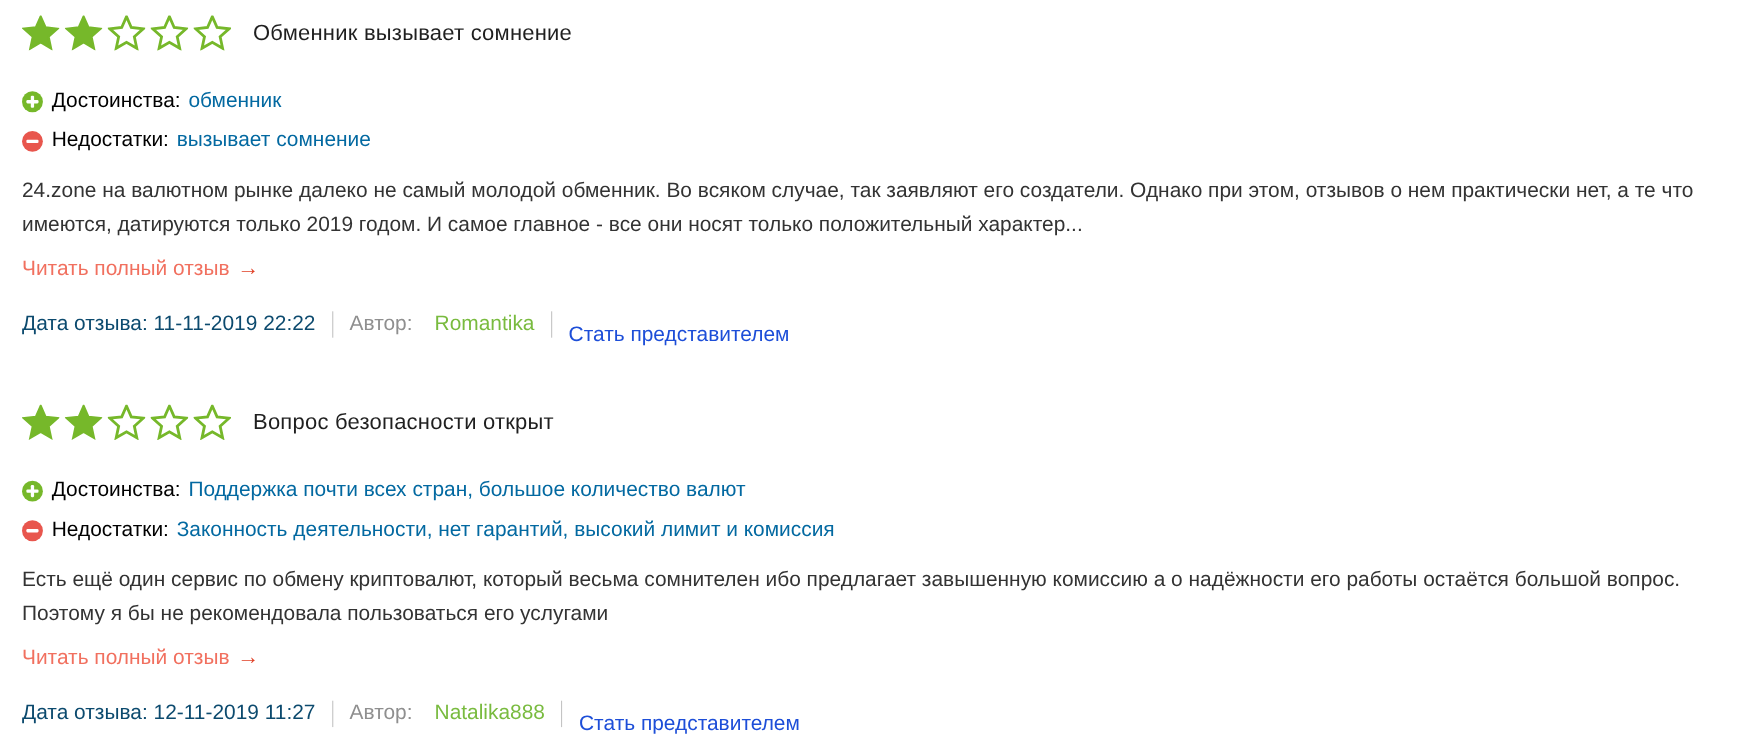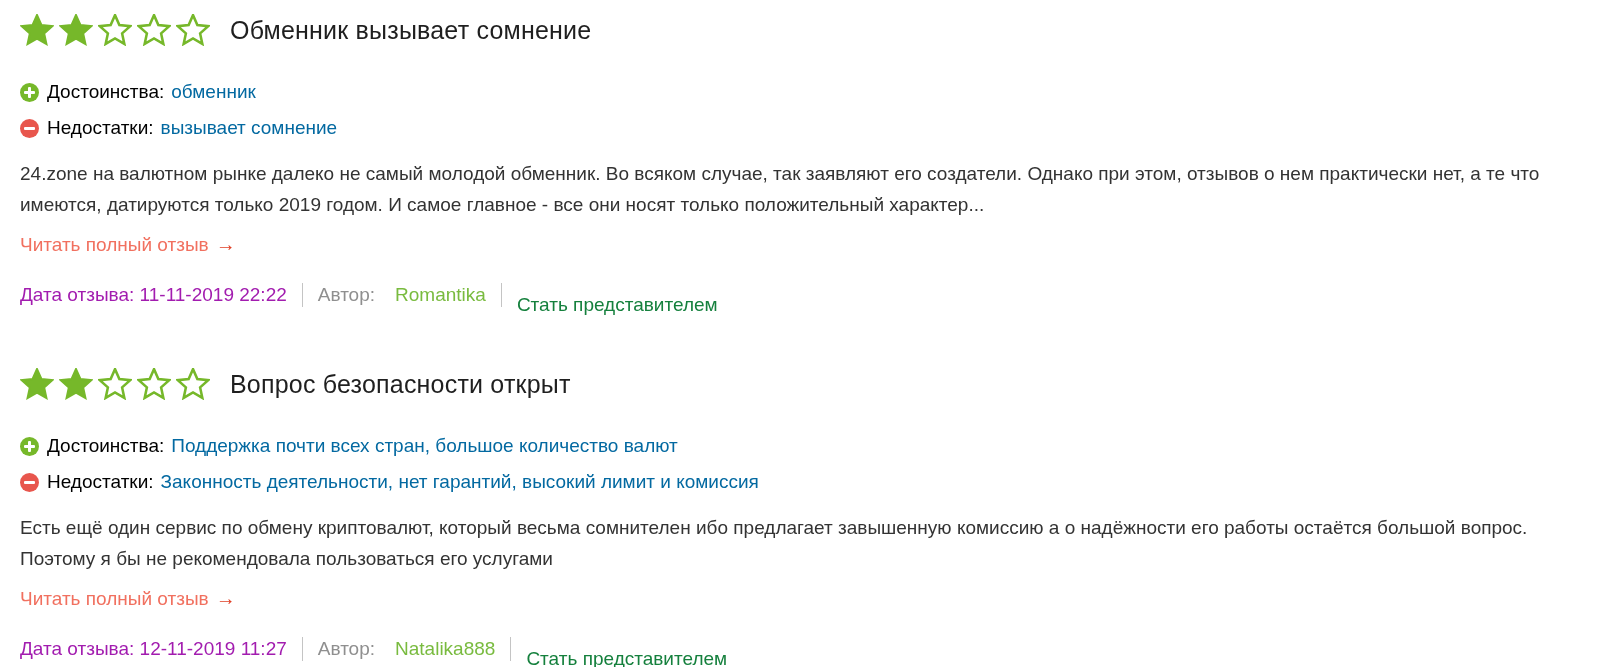--- a/index.html
+++ b/index.html
@@ -21,21 +21,21 @@
     display: flex;
     align-items: center;
     gap: 20px;
     margin-bottom: 34px;
   }
   .stars { display: flex; align-items: center; gap: 5px; }
   .stars svg { width: 34px; height: 32px; display: block; }
   .stars .star-filled polygon { fill: #76b82a; stroke: #76b82a; stroke-width: 2; stroke-linejoin: miter; }
   .stars .star-empty polygon { fill: #ffffff; stroke: #76b82a; stroke-width: 2.4; stroke-linejoin: miter; }
   .review-title {
-    font-size: 25px;
+    font-size: 20px;
     font-weight: 400;
     color: #1f1f1f;
     letter-spacing: 0.2px;
   }
 
   
   .pc-row {
     display: flex;
     align-items: center;
     font-size: 19px;
@@ -94,24 +94,24 @@
     font-size: 19px;
     color: #8f8f8f;
     margin-top: 2px;
   }
   .meta-sep {
     width: 0;
     height: 24px;
     border-left: 1.5px solid #c4c4c4;
     margin: 0 15px;
   }
-  .meta-date { color: #a21caf; }
+  .meta-date { color: #0c4a6e; }
   .meta-author-label { color: #8f8f8f; margin-right: 20px; }
   .meta-author { color: #79bb3f; text-decoration: none; cursor: pointer; }
-  .meta-rep { color: #15803d; text-decoration: none; cursor: pointer; margin-top: 20px; }
+  .meta-rep { color: #1d4ed8; text-decoration: none; cursor: pointer; margin-top: 20px; }
 </style>
 </head>
 <body>
 
 <div class="page">
 
   <article class="review">
     <div class="review-header">
       <div class="stars">
           <svg class="star-filled" viewBox="0 0 32 30">

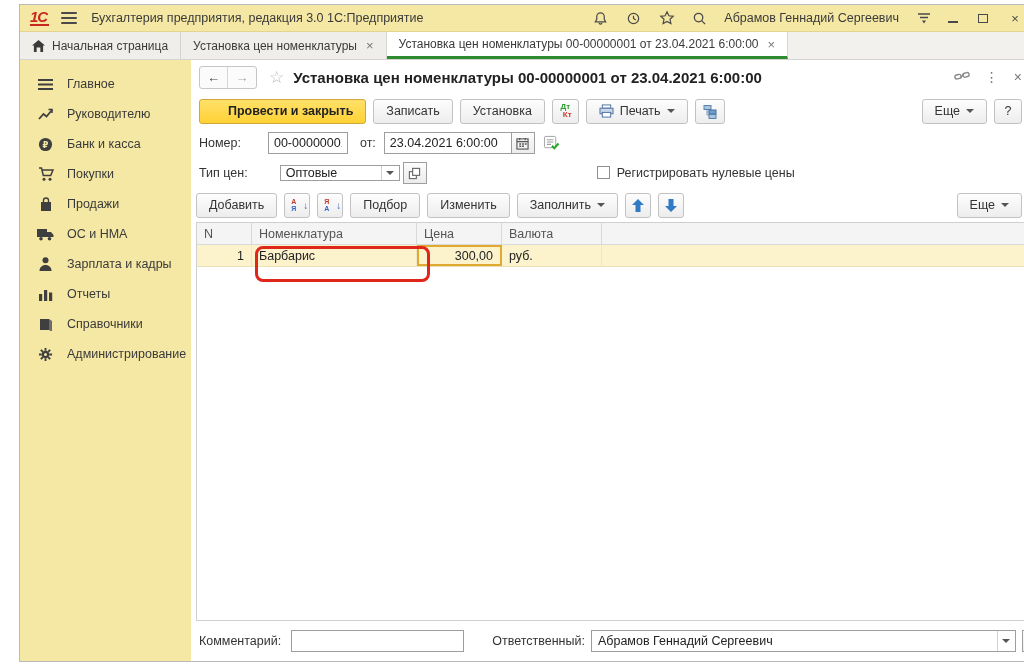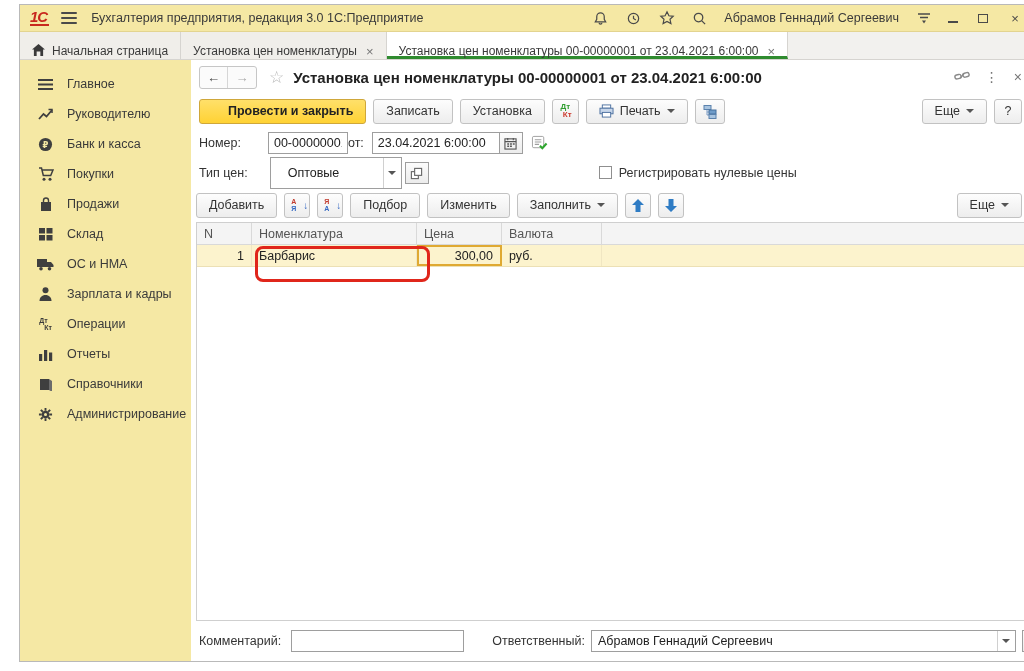--- a/index.html
+++ b/index.html
@@ -15,21 +15,21 @@
   .tb-right { margin-left:auto; display:flex; align-items:center; gap:16px; }
   .tb-ico { width:17px; height:17px; display:flex; align-items:center; justify-content:center; cursor:pointer; }
   .tb-ico svg { display:block; }
   .user-name { font-size:12.5px; color:#3a3a3a; cursor:pointer; }
   .win-btn { font-size:13px; color:#4a4a4a; cursor:pointer; width:14px; text-align:center; }
   .min-bar { width:10px; height:2px; background:#4a4a4a; margin-top:8px; }
   .max-box { width:10px; height:9px; border:1.5px solid #4a4a4a; }
 
   
   .tabbar { height:28px; flex:0 0 28px; background:#f2f1ee; display:flex; align-items:stretch; border-bottom:1px solid #d6d4d0; }
-  .tab { display:flex; gap:7px; padding:12px 12px; font-size:12px; color:#3a3a3a; border-right:1px solid #d6d4d0; background:#f0eeea; cursor:pointer; white-space:nowrap; }
+  .tab { display:flex; align-items:center; gap:7px; padding:12px 12px; font-size:12px; color:#3a3a3a; border-right:1px solid #d6d4d0; background:#f0eeea; cursor:pointer; white-space:nowrap; }
   .tab.active { background:#fff; border-bottom:3px solid #2f8b2f; }
   .tab .x-close { color:#777; font-size:13px; margin-left:2px; }
 
   
   .body-row { flex:1; display:flex; min-height:0; }
   .sidebar { width:171px; flex:0 0 171px; background:#f5e8a4; padding-top:9px; overflow:hidden; }
   .side-item { height:30px; display:flex; align-items:center; gap:13px; padding-left:17px; font-size:12.5px; color:#3a3a3a; cursor:pointer; }
   .side-ico { width:17px; height:17px; flex:0 0 17px; display:flex; align-items:center; justify-content:center; }
   .dtkt-txt { font-size:7px; font-weight:bold; line-height:7px; color:#3a3a3a; text-align:left; }
 
@@ -57,21 +57,21 @@
   .dtkt2 .dt { color:#2e9e2e; } .dtkt2 .kt { color:#cc3b2e; }
 
   
   .frow { height:30px; flex:0 0 30px; display:flex; align-items:center; padding-left:8px; font-size:12.5px; color:#333; }
   .lbl { display:inline-block; }
   .inp { height:22px; border:1px solid #9e9e9e; background:#fff; font-size:12.5px; color:#222; padding:0 5px; font-family:inherit; }
   .num-inp { width:80px; margin-left:27px; }
   .date-wrap { display:flex; margin-left:8px; }
   .date-inp { width:127px; border-right:none; }
   .sq-btn { width:24px; height:22px; border:1px solid #9e9e9e; background:linear-gradient(#fcfcfc,#ececec); display:flex; align-items:center; justify-content:center; cursor:pointer; }
-  .combo { display:flex; align-items:center; height:32px; border:1px solid #9e9e9e; background:#fff; margin-left:22px;padding-left:12px; }
+  .combo { display:flex; align-items:center; height:16px; border:1px solid #9e9e9e; background:#fff; margin-left:32px; }
   .combo .cval { width:100px; padding:0 5px; font-size:12.5px; color:#222; }
   .combo .cbtn { width:18px; height:100%; display:flex; align-items:center; justify-content:center; border-left:1px solid #d0d0d0; cursor:pointer; }
   .open-btn { margin-left:3px; }
   .greendoc { margin-left:8px; display:flex; align-items:center; }
   .chkwrap { display:flex; align-items:flex-start; gap:7px; margin-left:170px; cursor:pointer; }
   .chkbox { width:13px; height:13px; border:1px solid #8f8f8f; background:#fff; }
   .red-annot { position:absolute; left:64px; top:88px; width:175px; height:36px; border:3px solid #e0261b; border-radius:8px; pointer-events:none; z-index:5; }
 
   
   .ttb { height:34px; flex:0 0 34px; display:flex; align-items:center; gap:7px; padding:0 10px 0 5px;justify-content:center; }
@@ -220,54 +220,37 @@
         <span class="side-ico">
             <svg width="14" height="15" viewBox="0 0 14 15">
               <path d="M2 5h10v9H2z" fill="#3f3f3f"></path>
               <path d="M4.5 5V3.5a2.5 2.5 0 0 1 5 0V5" fill="none" stroke="#3f3f3f" stroke-width="1.4"></path>
             </svg>
           </span>
         <span>Продажи</span>
       </div>
       <div class="side-item">
         <span class="side-ico">
-            <svg width="14" height="13" viewBox="0 0 14 13" fill="#3f3f3f">
-              <rect width="6" height="5.5"></rect>
-              <rect x="7.5" width="6" height="5.5"></rect>
-              <rect y="7" width="6" height="5.5"></rect>
-              <rect x="7.5" y="7" width="6" height="5.5"></rect>
-            </svg>
-          </span>
-        <span>Склад</span>
-      </div>
-      <div class="side-item">
-        <span class="side-ico">
             <svg width="17" height="13" viewBox="0 0 17 13" fill="#3f3f3f">
               <rect x="0" y="1" width="10" height="8"></rect>
               <path d="M10 4h4l2.5 3v2H10z"></path>
               <circle cx="4" cy="10.8" r="1.8"></circle>
               <circle cx="12.5" cy="10.8" r="1.8"></circle>
             </svg>
           </span>
         <span>ОС и НМА</span>
       </div>
       <div class="side-item">
         <span class="side-ico">
             <svg width="13" height="14" viewBox="0 0 13 14" fill="#3f3f3f">
               <circle cx="6.5" cy="3.2" r="3"></circle>
               <path d="M0.5 14c0-3.5 2.5-6 6-6s6 2.5 6 6z"></path>
             </svg>
           </span>
         <span>Зарплата и кадры</span>
-      </div>
-      <div class="side-item">
-        <span class="side-ico">
-            <span class="dtkt-txt"><span>Дт</span><br><span style="padding-left:5px">Кт</span></span>
-          </span>
-        <span>Операции</span>
       </div>
       <div class="side-item">
         <span class="side-ico">
             <svg width="14" height="13" viewBox="0 0 14 13" fill="#3f3f3f">
               <rect x="0" y="6" width="3.2" height="7"></rect>
               <rect x="5" y="2" width="3.2" height="11"></rect>
               <rect x="10" y="4.5" width="3.2" height="8.5"></rect>
             </svg>
           </span>
         <span>Отчеты</span>
@@ -346,21 +329,21 @@
               <span>Еще</span>
               <span class="caret"></span>
             </button>
           <button class="btn iconbtn" style="width:28px;justify-content:center">?</button>
         </div>
       </div>
 
       <div class="frow">
         <span class="lbl">Номер:</span>
         <input class="inp num-inp" value="00-00000001" style="">
-        <span class="lbl" style="">от:</span>
+        <span class="lbl" style="margin-left:12px">от:</span>
         <span class="date-wrap">
           <input class="inp date-inp" value="23.04.2021 6:00:00" style="">
           <span class="sq-btn">
             <svg width="13" height="13" viewBox="0 0 14 14" fill="none" stroke="#555" stroke-width="1.2">
                 <rect x="1" y="2" width="12" height="11"></rect>
                 <path d="M1 5h12M4 1v2.5M10 1v2.5"></path>
                 <path d="M3.5 7.5h2M6.5 7.5h2M9.5 7.5h2M3.5 10h2M6.5 10h2" stroke-width="1.5"></path>
               </svg>
           </span>
         </span>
______
• _Exercise_
Transcribe the lines above exactly, beginning at the one with "#79bb3f; text-decoration: none;" and ending at the one with "align-items:center; gap:7px; padding:12px". Include both; exclude the pictures.

• _Answer box_
   .meta-author { color: #79bb3f; text-decoration: none; cursor: pointer; }
-  .meta-rep { color: #15803d; text-decoration: none; cursor: pointer; margin-top: 20px; }
+  .meta-rep { color: #1d4ed8; text-decoration: none; cursor: pointer; margin-top: 20px; }
 </style>
 </head>
 <body>
 
 <div class="page">
 
   <article class="review">
     <div class="review-header">
       <div class="stars">
           <svg class="star-filled" viewBox="0 0 32 30">

--- a/index.html
+++ b/index.html
@@ -15,21 +15,21 @@
   .tb-right { margin-left:auto; display:flex; align-items:center; gap:16px; }
   .tb-ico { width:17px; height:17px; display:flex; align-items:center; justify-content:center; cursor:pointer; }
   .tb-ico svg { display:block; }
   .user-name { font-size:12.5px; color:#3a3a3a; cursor:pointer; }
   .win-btn { font-size:13px; color:#4a4a4a; cursor:pointer; width:14px; text-align:center; }
   .min-bar { width:10px; height:2px; background:#4a4a4a; margin-top:8px; }
   .max-box { width:10px; height:9px; border:1.5px solid #4a4a4a; }
 
   
   .tabbar { height:28px; flex:0 0 28px; background:#f2f1ee; display:flex; align-items:stretch; border-bottom:1px solid #d6d4d0; }
-  .tab { display:flex; gap:7px; padding:12px 12px; font-size:12px; color:#3a3a3a; border-right:1px solid #d6d4d0; background:#f0eeea; cursor:pointer; white-space:nowrap; }
+  .tab { display:flex; align-items:center; gap:7px; padding:12px 12px; font-size:12px; color:#3a3a3a; border-right:1px solid #d6d4d0; background:#f0eeea; cursor:pointer; white-space:nowrap; }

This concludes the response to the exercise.